Aunque mis ojos se abrían a un nuevo y magnífico mundo, mis viejas pasiones permanecían latentes en mi corazón, y pedí autorización a tía Carolita para cultivar en una porción del jardín mis plantas medicinales. Alcira me ayudaba, y fue la primera en beneficiarse con mis dotes de sobrina de boticario e hija de médico, al levantarse una mañana con el semblante descompuesto y expresar que tenía “malditas almorranas”. Se mostró incrédula cuando le aconsejé baños de asiento tibios con una infusión de malva tres veces por día y un ungüento que yo misma le prepararía a base de cebo de cerdo y clavo de olor.
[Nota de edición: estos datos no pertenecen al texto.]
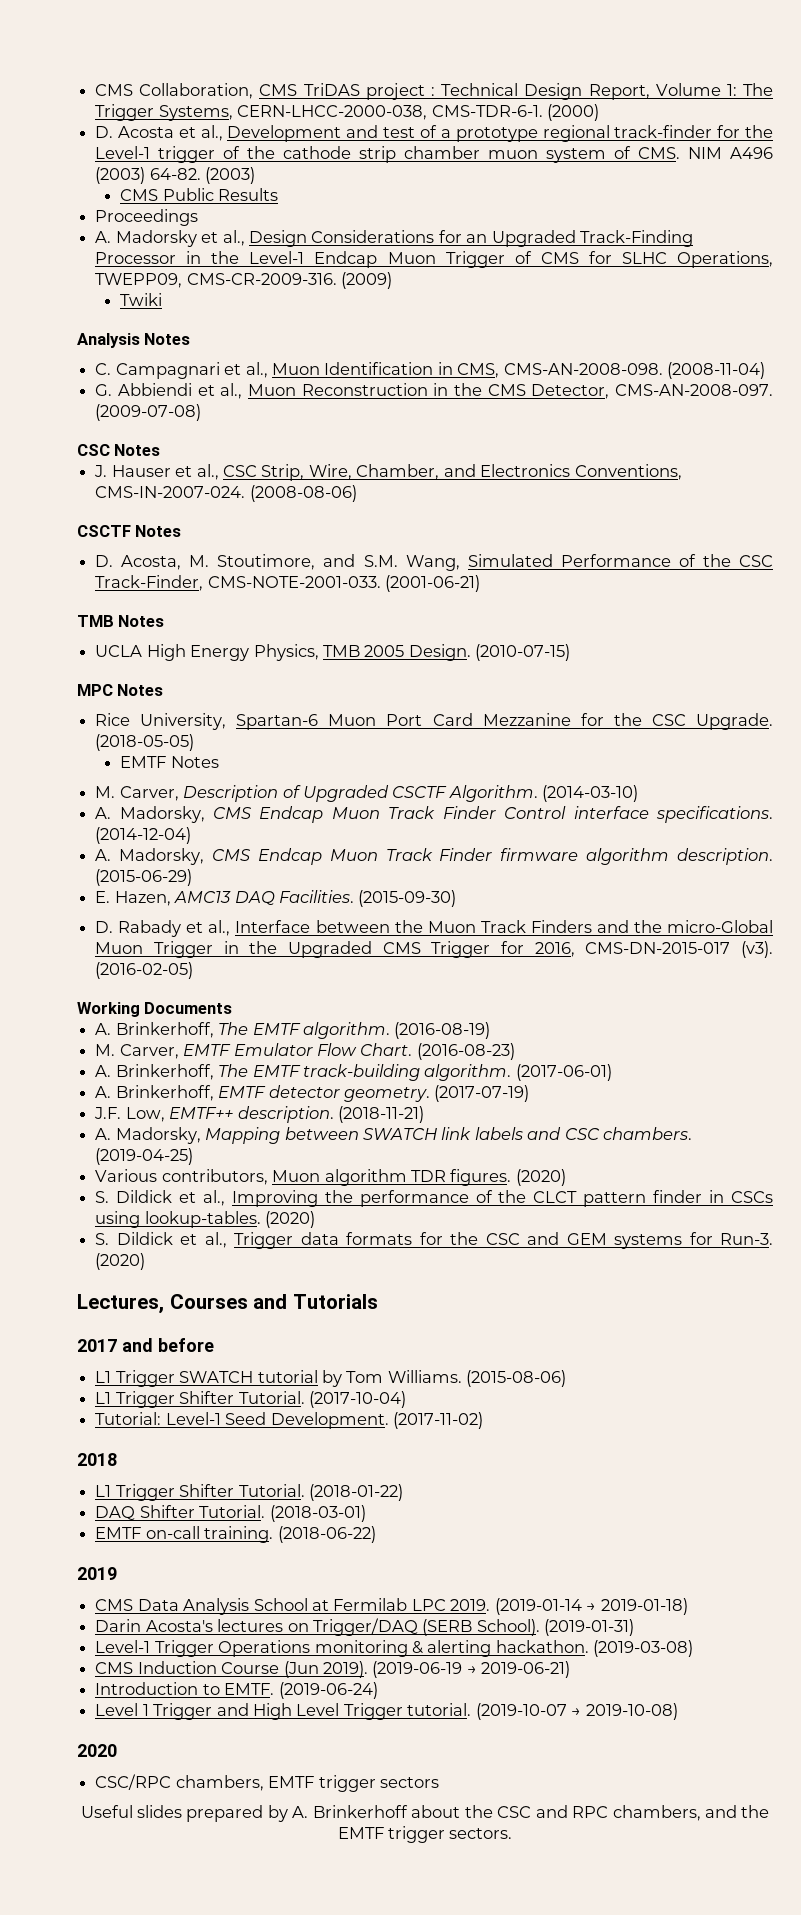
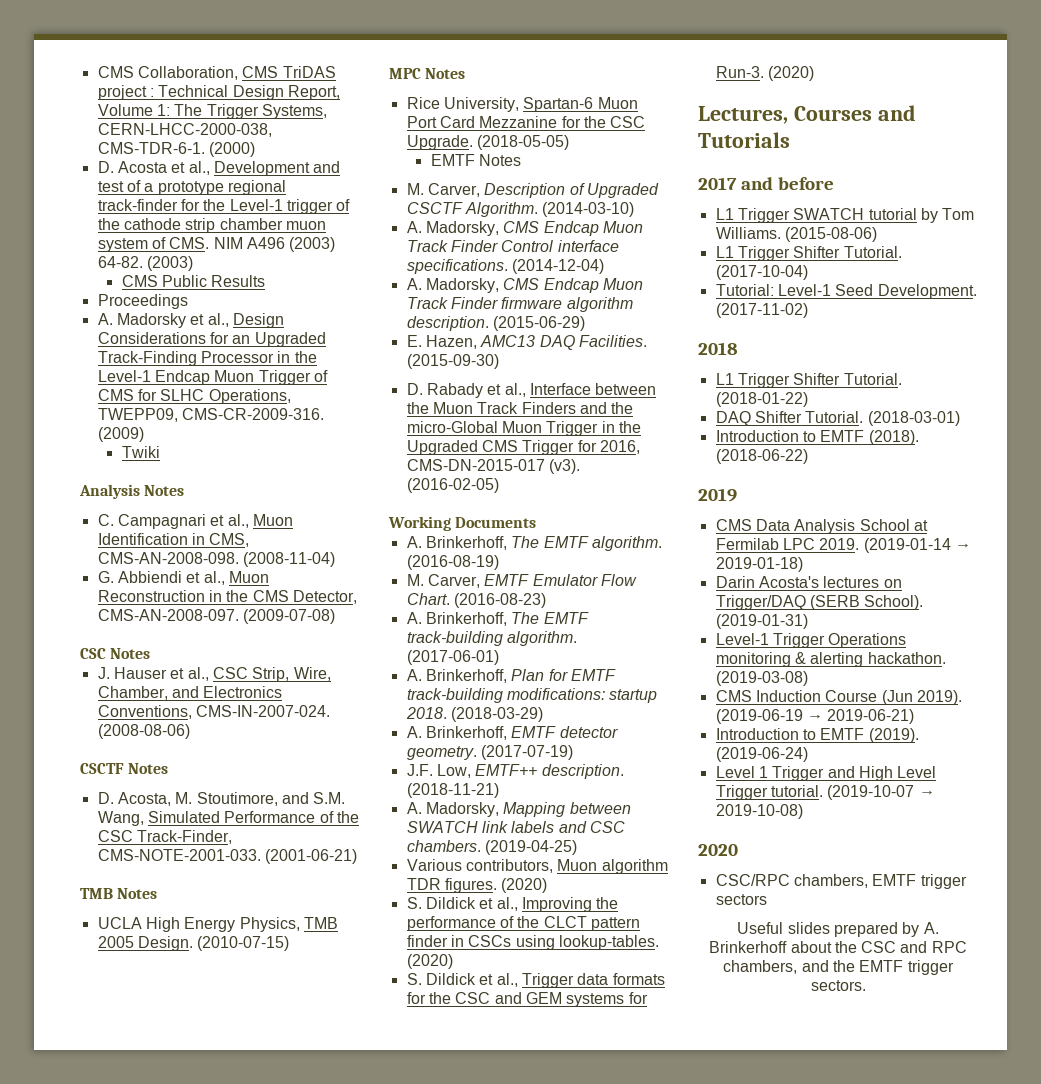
+ A. Brinkerhoff, Plan for EMTF track-building modifications: startup 2018. (2018-03-29)
- EMTF on-call training.
+ Introduction to EMTF (2018).
- Introduction to EMTF.
+ Introduction to EMTF (2019).

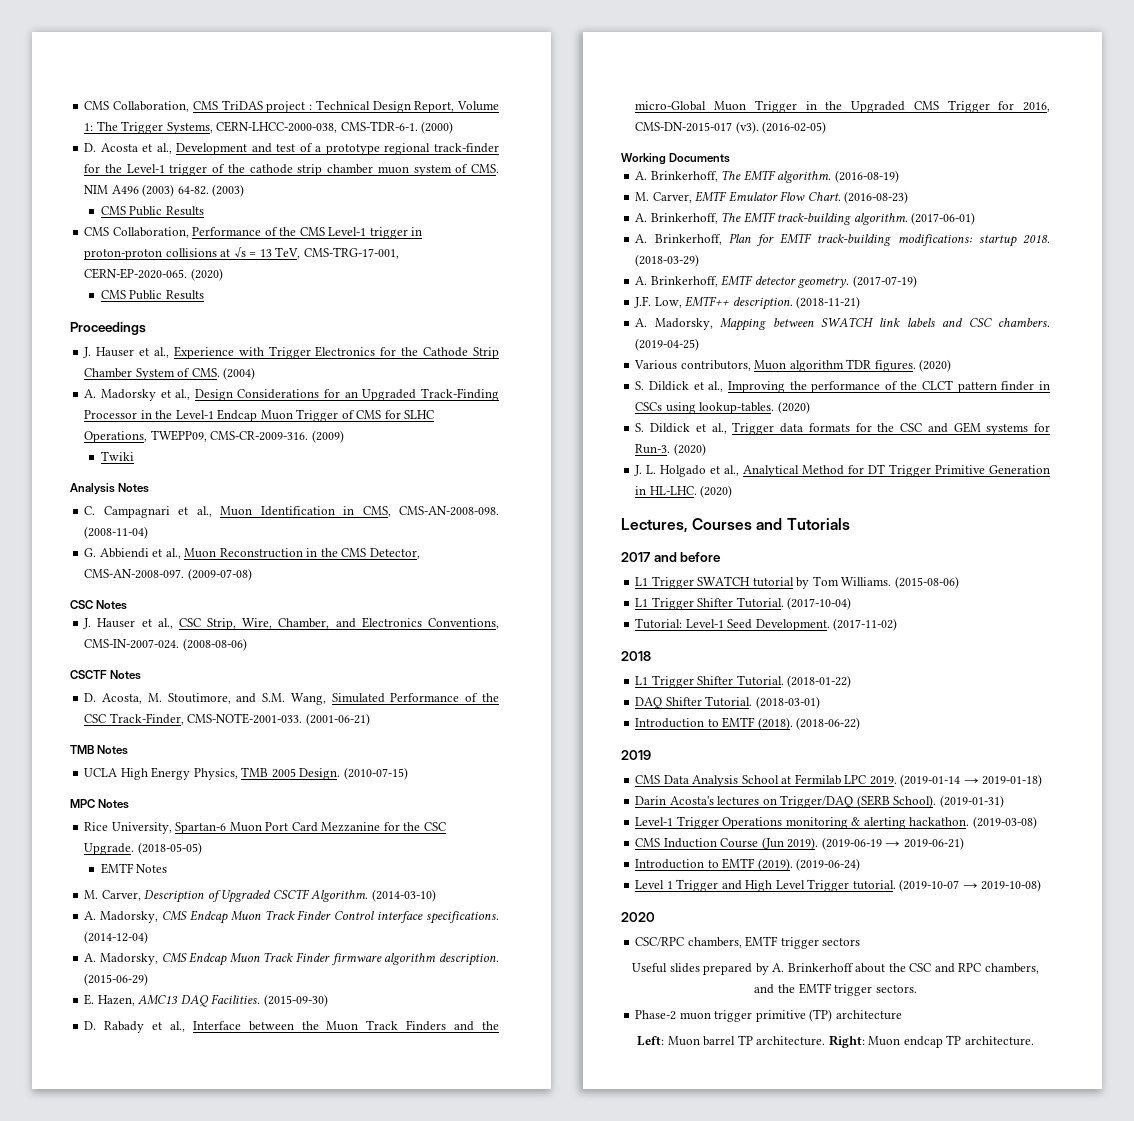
+ CMS Collaboration, Performance of the CMS Level-1 trigger in proton-proton collisions at √s = 13 TeV, CMS-TRG-17-001, CERN-EP-2020-065. (2020)
+ CMS Public Results
  Proceedings
+ J. Hauser et al., Experience with Trigger Electronics for the Cathode Strip Chamber System of CMS. (2004)
+ J. L. Holgado et al., Analytical Method for DT Trigger Primitive Generation in HL-LHC. (2020)
+ Phase-2 muon trigger primitive (TP) architecture
+ Left: Muon barrel TP architecture. Right: Muon endcap TP architecture.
A la mañana siguiente manifestó, con asombro y cierta reticencia, que lo peor parecía haber pasado; al cuarto día, no se acordaba de las “malditas almorranas”. Tiempo después, mientras removía la tierra del diente de león, tío Jean-Émile se aproximó con una actitud cauta y reservada y, tras algunos circunloquios, me preguntó si conocía “algo” para la ciática. Escondí una sonrisa y le indiqué que se recostara, que enseguida le prepararía una cataplasma de coles bien caliente que jamás le había fallado a tío Tito. Los dolores menstruales de tía Carolita la postraban tres días de cada mes y, a pesar de su buen talante para sobrellevarlos, sabíamos que padecía. En el mamotreto de tío Tito no encontré nada que refiriera a ese pesar, pero recordé que mi padre solía recetar grandes cantidades de infusión de raíz de angélica, que sabía como agua de estanque, según tía Carolita, y que ella bebía cada mes gustosa de haberse desembarazado de aquellos retortijones.

La noche de la tertulia conocí a la familia de tío Francisco. Doña Ignacia me resultó una mujer hermosa; su belleza, sin embargo, compensaba la displicencia y arrogancia del gesto, y, luego de un rato, sus ojos ya no me parecían tan almendrados ni su piel tan untuosa. Dolores, completamente de negro, me concedió una inclinación de cabeza antes de marchar prestamente hacia el piano, donde acomodó las partituras y pasó gran parte de la noche deleitándonos con sus interpretaciones. Se negó a cantar. Soledad, que no había heredado uno solo de los rasgos de doña Ignacia, se dignó a estrechar mi mano para luego agregar que “sus amigas” la aguardaban en el otro salón. Por último, tía Carolita me presentó a Magdalena, la más joven de los hijos de tío Francisco. Su belleza era, sin lugar a dudas, fuera de lo común y llamaba la atención de cuantos posaban los ojos sobre ella. Aunque parecida a su madre, sus rasgos lucían más delicados; un corte refinado de la cara, desprovisto de la soberbia de doña Ignacia, le confería el aspecto de un hada de cuentos, etérea, grácil, resplandeciente, la piel blanca, de una blancura lechosa y saludable, que me dio ganas de acariciar. Nunca había visto tantos bucles dorados bañar la espalda de una mujer, caían como racimos de uvas y rebotaban cuando movía la cabeza. Me recordó a la abuela Pilar.

Magdalena se sentó junto a mí y, luego de pasarme un vaso con agrio y de servirse uno para ella, me dijo: «Yo me acuerdo bien de ti: tú ganaste el concurso de baile hace muchos años, un 25 de mayo. Mis hermanas también participaban, pero, antes de que comenzara la música, las muy bobaliconas se asustaron y corrieron donde mamá». Conversamos acerca de ese día, ella recordaba detalles que yo había olvidado, incluso aspectos de mi atuendo y de las danzas. Magdalena era desinhibida, generosa, no escatimaba elogios, llena de vigor y anhelo. La encontraba tan encantadora e interesante, como petulantes y desabridas a sus hermanas. Más en confianza, Magdalena se animó a preguntar: «¿Es cierto que eres médica?». No me causó risa lo equivocado de la pregunta, ni cómo se habían tergiversado los hechos hasta convertirme en médica, sino la forma en que Magdalena me lo inquirió, expectante, ansiosa. Le hubiese dicho que sí y creo que habría sufrido un síncope de la emoción. Le explique que no, que no era médica, que eso era imposible, las mujeres tenían prohibido ingresar en la universidad. «¡Qué injusticia!», expresó, y un instante después el semblante furioso se le endulzó ante la aparición de un caballero en la sala.